* [PROBLEM REQUIREMENTS]
A word-for-word copy of all entries is required, without images.

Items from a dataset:

===

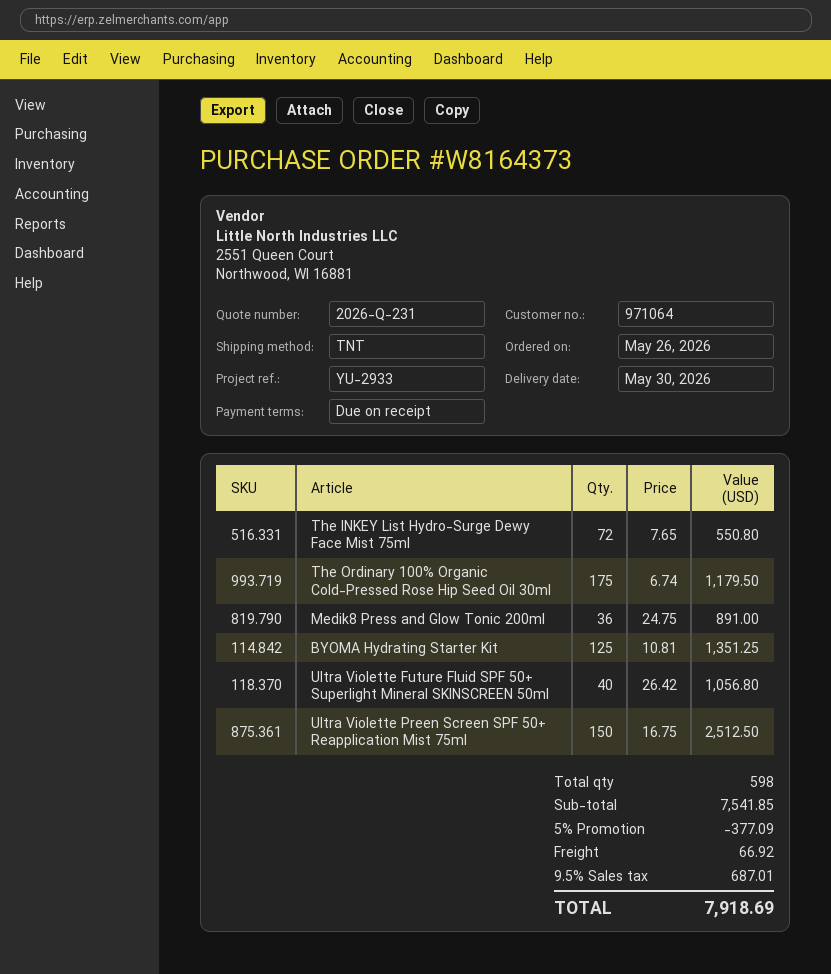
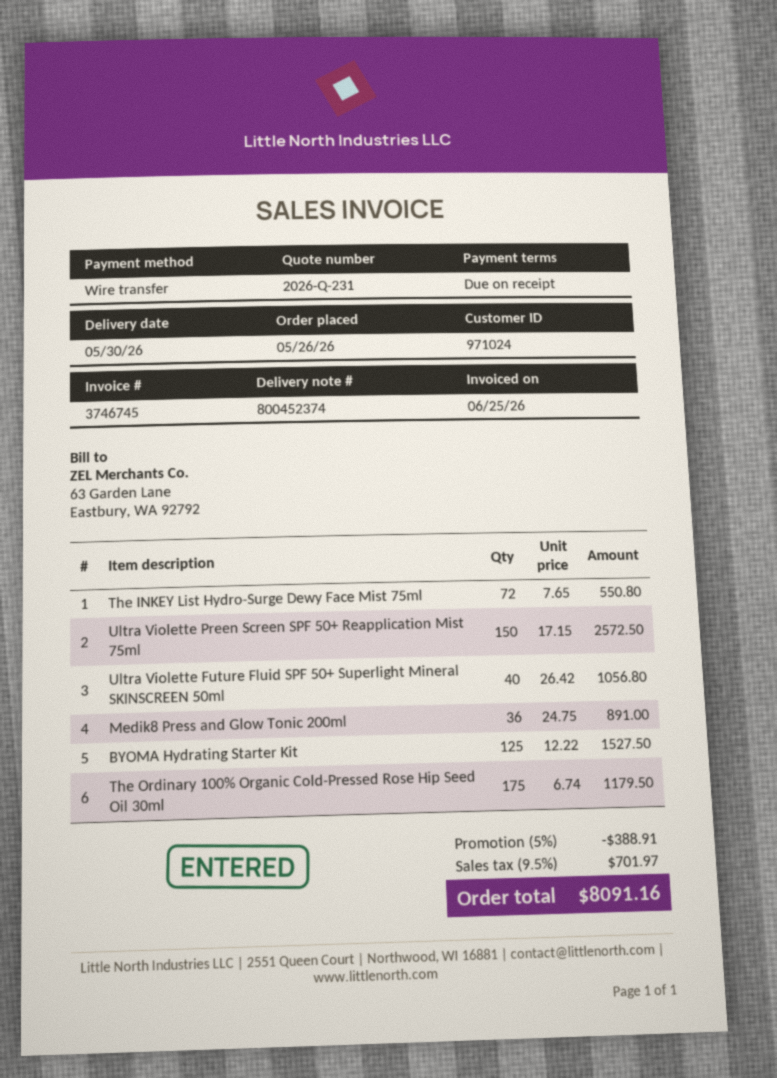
customer number: 971064 -> 971024
BYOMA Hydrating Starter Kit: 125 x 10.81 = 1351.25 -> 125 x 12.22 = 1527.50
Ultra Violette Preen Screen SPF 50+ Reapplication Mist 75ml: 150 x 16.75 = 2512.50 -> 150 x 17.15 = 2572.50
discount: 5% = 377.09 -> 5% = 388.91
shipping: 66.92 -> none
tax: 9.5% = 687.01 -> 9.5% = 701.97
total: 7918.69 -> 8091.16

===

* [EXERCISE RESPONSE]
customer number: 971064 -> 971024
BYOMA Hydrating Starter Kit: 125 x 10.81 = 1351.25 -> 125 x 12.22 = 1527.50
Ultra Violette Preen Screen SPF 50+ Reapplication Mist 75ml: 150 x 16.75 = 2512.50 -> 150 x 17.15 = 2572.50
discount: 5% = 377.09 -> 5% = 388.91
shipping: 66.92 -> none
tax: 9.5% = 687.01 -> 9.5% = 701.97
total: 7918.69 -> 8091.16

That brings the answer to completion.